Start of Block

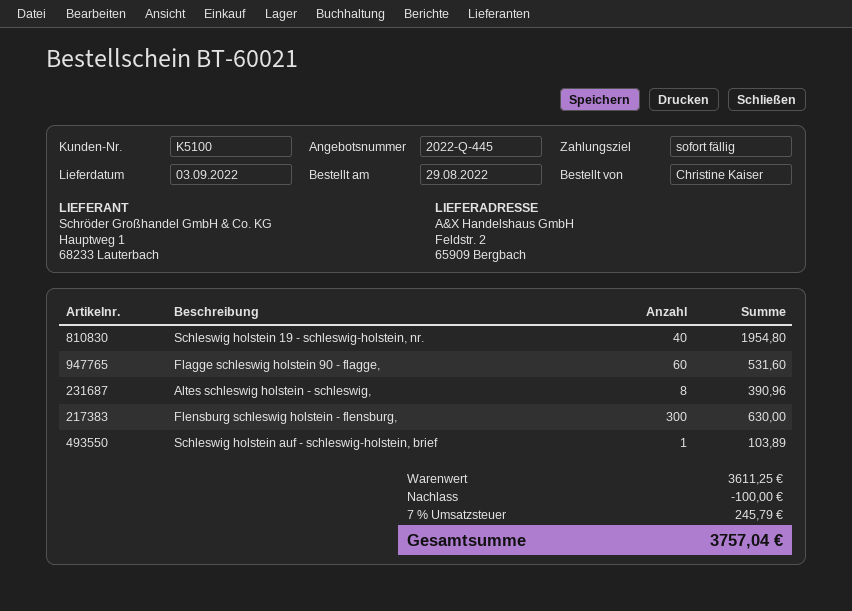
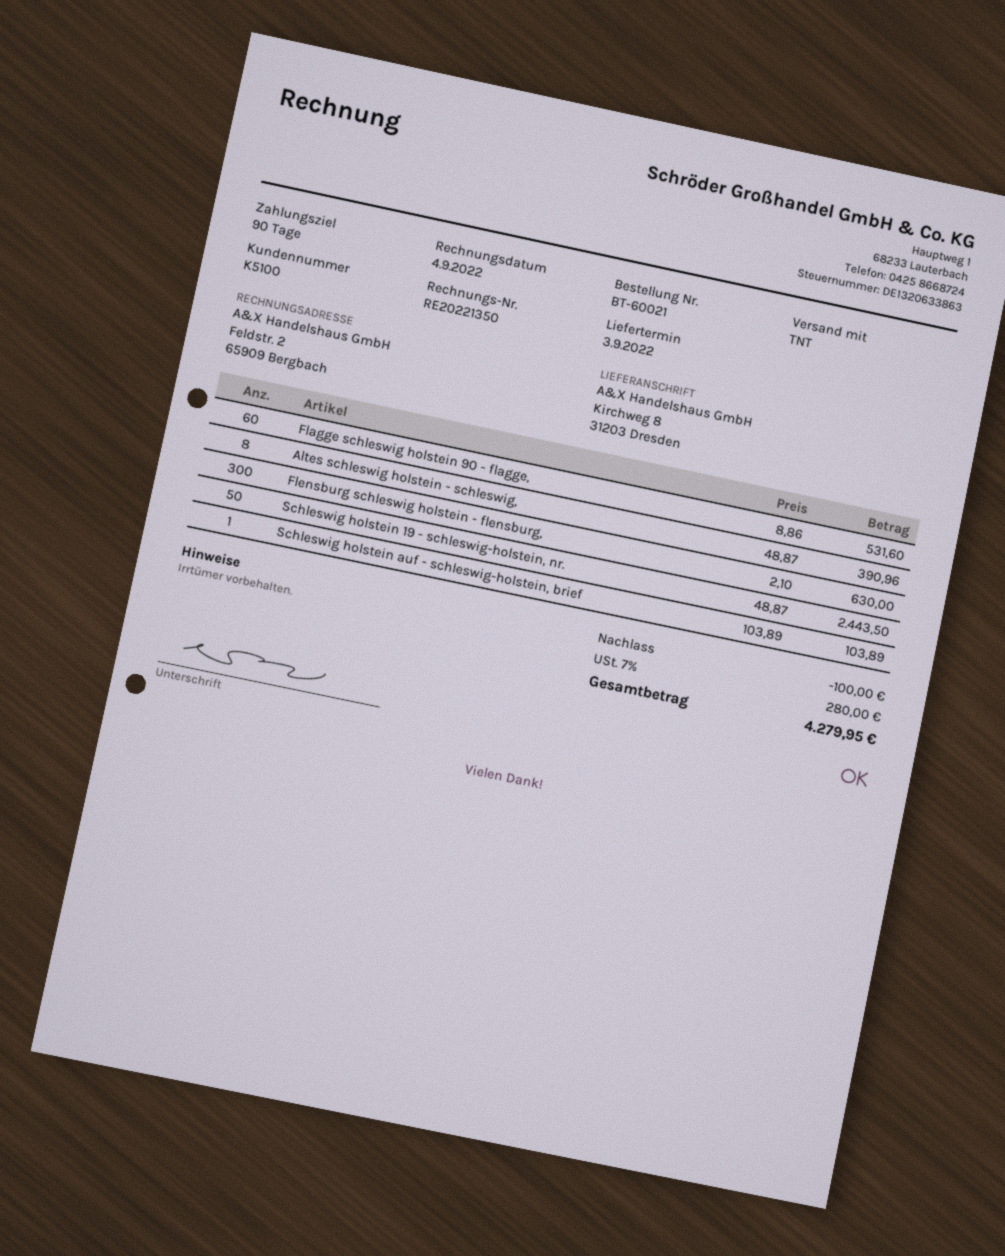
payment terms: on receipt -> 90 days
ship to: Feldstr. 2, 65909 Bergbach -> Kirchweg 8, 31203 Dresden
Schleswig holstein 19 - schleswig-holstein, nr.: 40 for 1954.80 -> 50 for 2443.50
tax: 7% = 245.79 -> 7% = 280.00
total: 3757.04 -> 4279.95

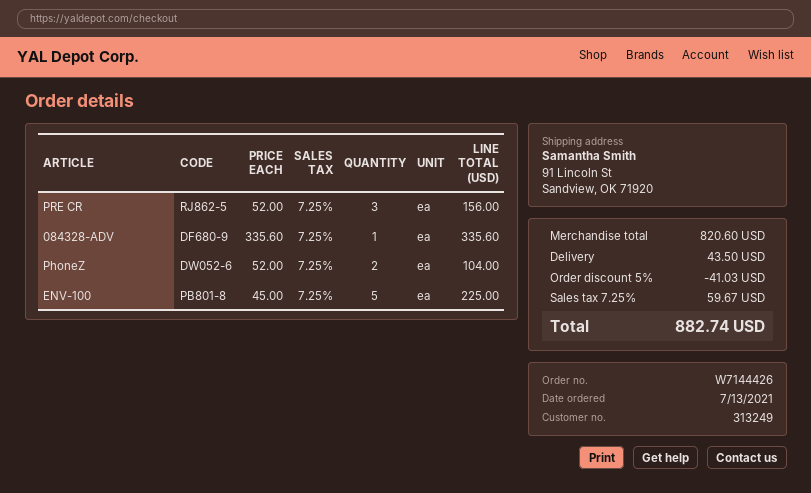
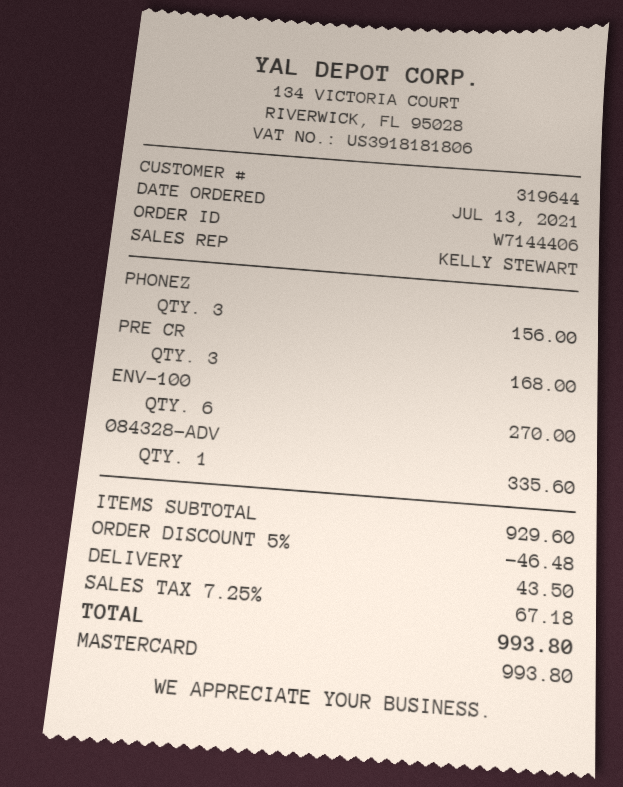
order number: W7144426 -> W7144406
customer number: 313249 -> 319644
PRE CR: 3 for 156.00 -> 3 for 168.00
PhoneZ: 2 for 104.00 -> 3 for 156.00
ENV-100: 5 for 225.00 -> 6 for 270.00
subtotal: 820.60 -> 929.60
discount: 5% = 41.03 -> 5% = 46.48
tax: 7.25% = 59.67 -> 7.25% = 67.18
total: 882.74 -> 993.80

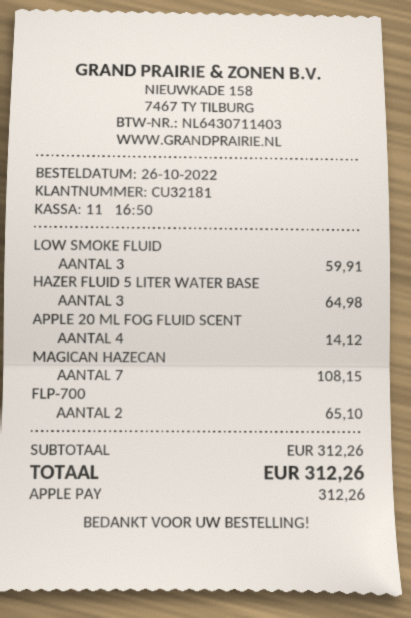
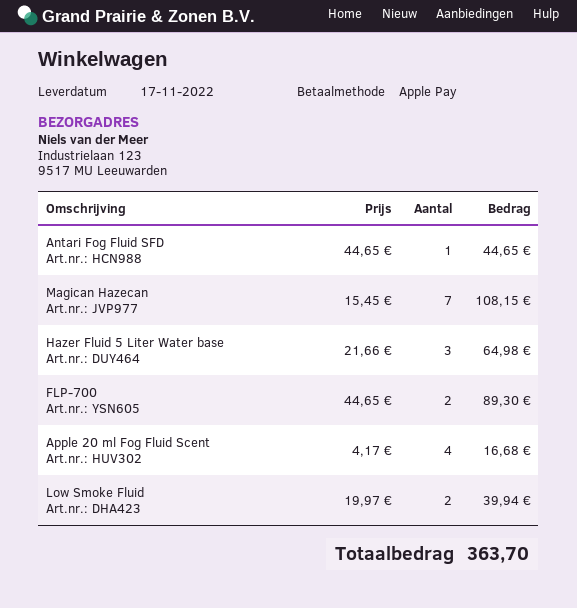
LOW SMOKE FLUID: 3 for 59.91 -> 2 for 39.94
APPLE 20 ML FOG FLUID SCENT: 4 for 14.12 -> 4 for 16.68
FLP-700: 2 for 65.10 -> 2 for 89.30
Antari Fog Fluid SFD: none -> 1 for 44.65
total: 312.26 -> 363.70

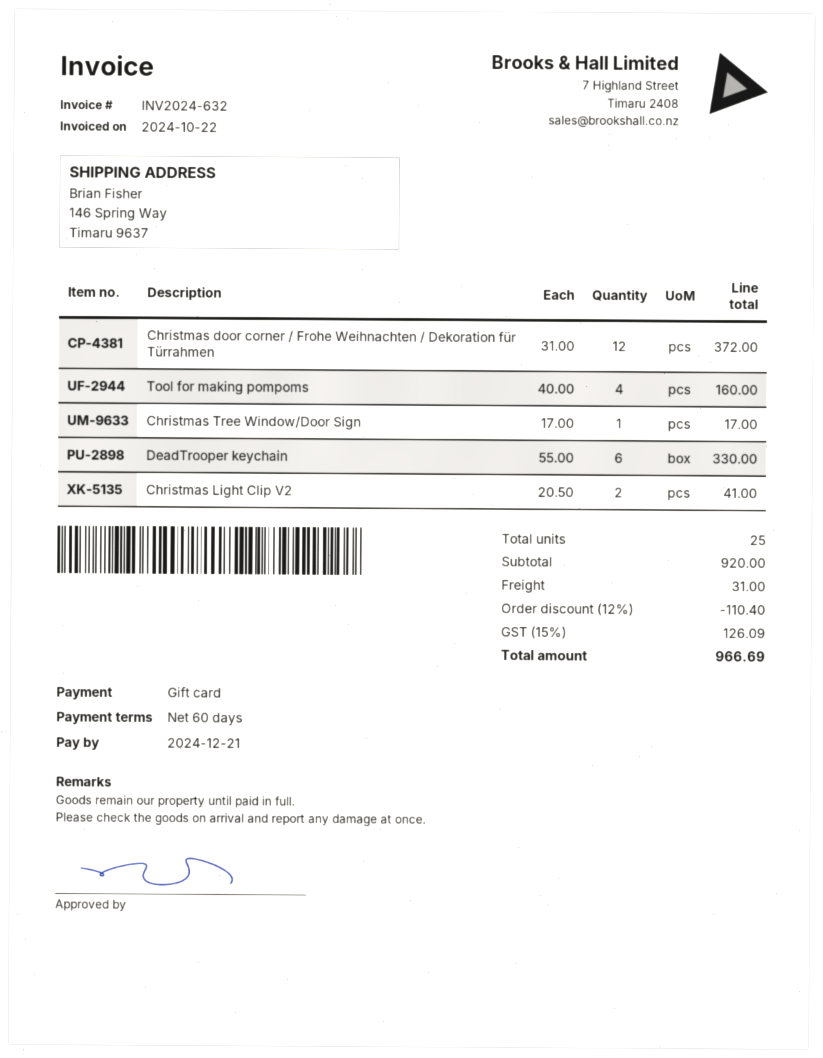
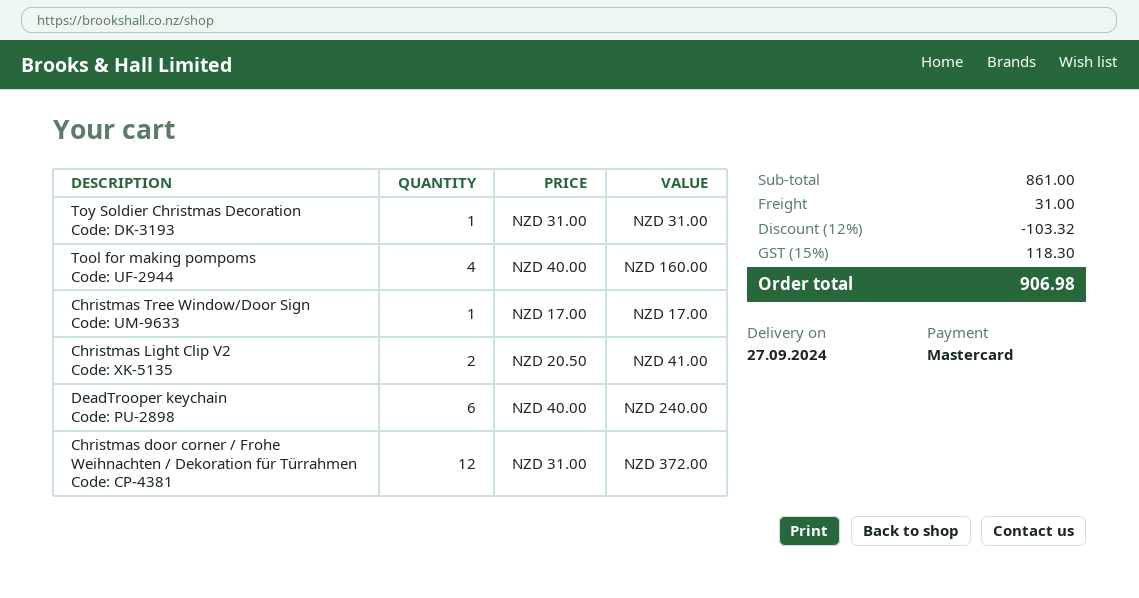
payment method: gift card -> Mastercard
DeadTrooper keychain: 6 x 55.00 = 330.00 -> 6 x 40.00 = 240.00
Toy Soldier Christmas Decoration: none -> 1 x 31.00 = 31.00
subtotal: 920.00 -> 861.00
discount: 12% = 110.40 -> 12% = 103.32
tax: 15% = 126.09 -> 15% = 118.30
total: 966.69 -> 906.98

End of Block

YOUR TASK: Your output is the lines from the top of the entries through the line containing "discount: 5% = 41.03 -> 5% = 46.48", exactly as they stand. No pictures belong in it.

REPLY TO THE TASK:
payment terms: on receipt -> 90 days
ship to: Feldstr. 2, 65909 Bergbach -> Kirchweg 8, 31203 Dresden
Schleswig holstein 19 - schleswig-holstein, nr.: 40 for 1954.80 -> 50 for 2443.50
tax: 7% = 245.79 -> 7% = 280.00
total: 3757.04 -> 4279.95

order number: W7144426 -> W7144406
customer number: 313249 -> 319644
PRE CR: 3 for 156.00 -> 3 for 168.00
PhoneZ: 2 for 104.00 -> 3 for 156.00
ENV-100: 5 for 225.00 -> 6 for 270.00
subtotal: 820.60 -> 929.60
discount: 5% = 41.03 -> 5% = 46.48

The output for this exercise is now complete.